Hours after questions were raised in the House of Commons, Canadian Heritage Minister Bev Oda cancelled a planned fundraiser on her behalf backed by the broadcasting industry. Yesterday, NDP Heritage critic Charlie Angus called attention to the fundraiser, noting that it promised to provide access to both Oda and guest speaker Industry Minister Maxime Bernier. He summed it up as "the broadcast review happens in two weeks. The cash grab happens next week. Why is the minister using her office to trade political access for political contributions?"
Oda responded by arguing that she was following the law ("I have observed every rule existing right now"). Hours later, she did an about face and cancelled the fundraiser. This should have been obvious – the Minister of Canadian Heritage simply cannot have a fundraiser hosted on her behalf by her friends in the broadcast industry.
The incident brings to mind Oda's earlier fundraising activities from the same industries as well as the Bulte fundraiser controversy during the last election.

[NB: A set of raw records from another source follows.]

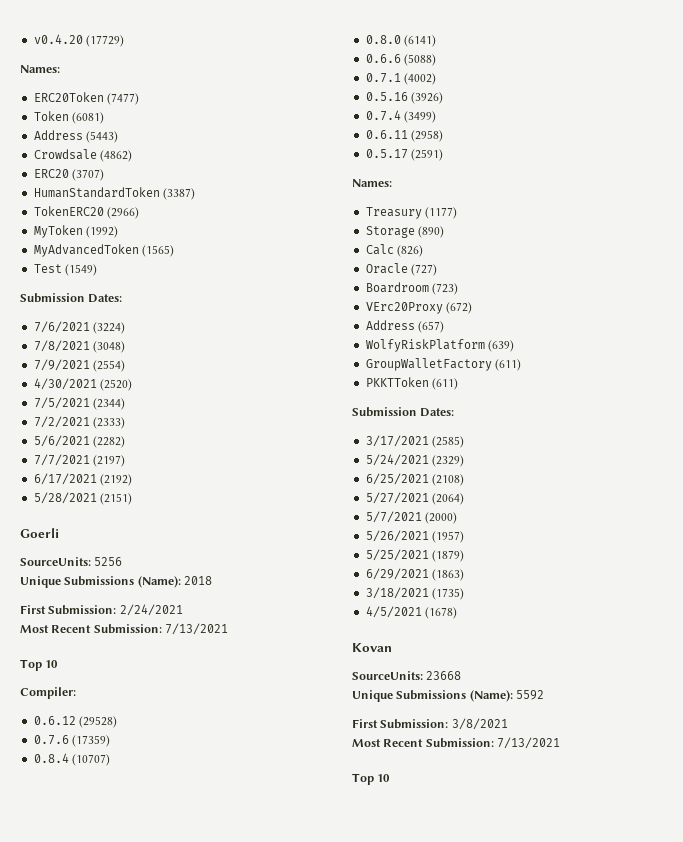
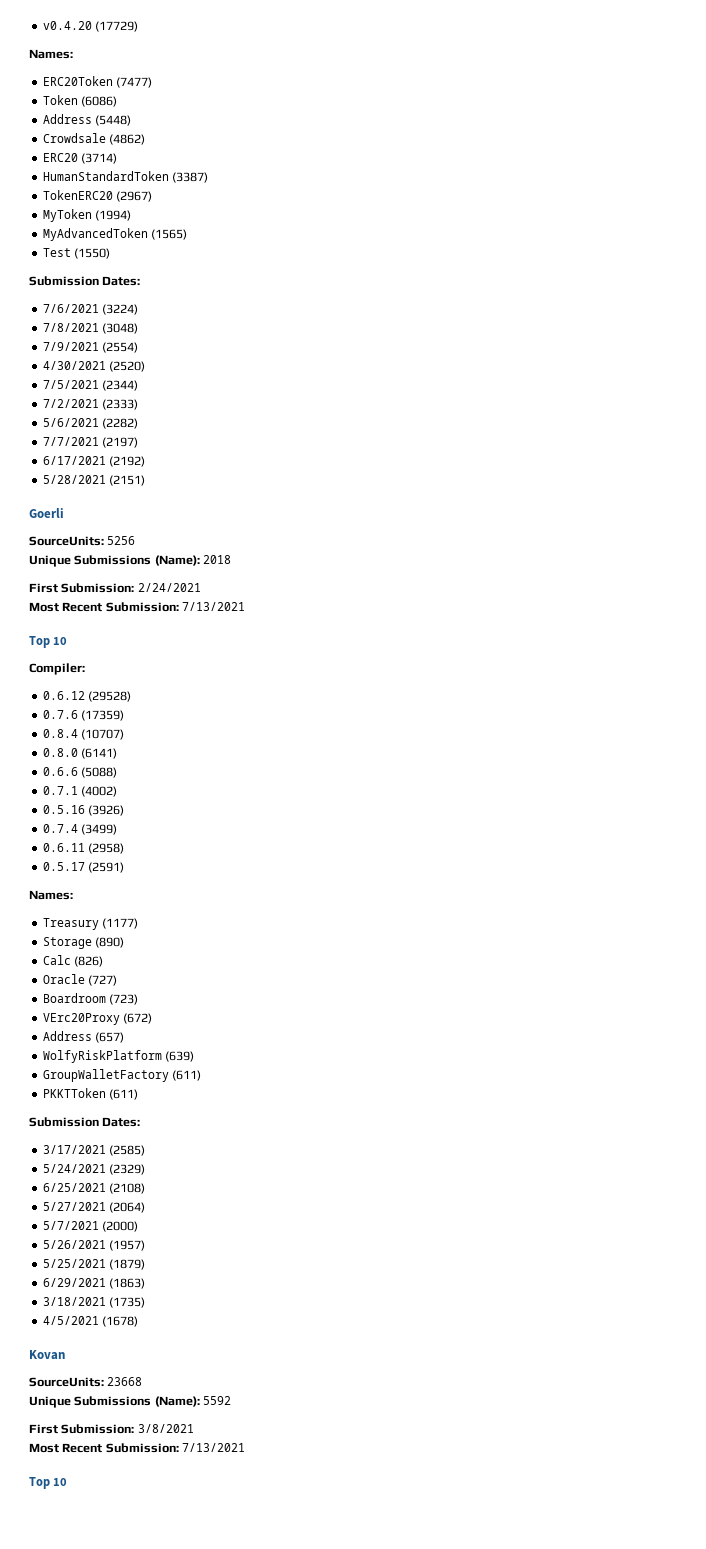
- Token (6081)
- Address (5443)
+ Token (6086)
+ Address (5448)
- ERC20 (3707)
+ ERC20 (3714)
- TokenERC20 (2966)
+ TokenERC20 (2967)
- MyToken (1992)
+ MyToken (1994)
- Test (1549)
+ Test (1550)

While those cases demonstrate that cash from the copyright and broadcast industries have been commonplace, it is evident that there is now far greater scrutiny of the lobbying activities on these issues and that accepting lobby money generates considerable political risk. Oda may have rightly cancelled the fundraiser (something Bulte should also have done), but her credibility as a Minister has clearly taken a hit.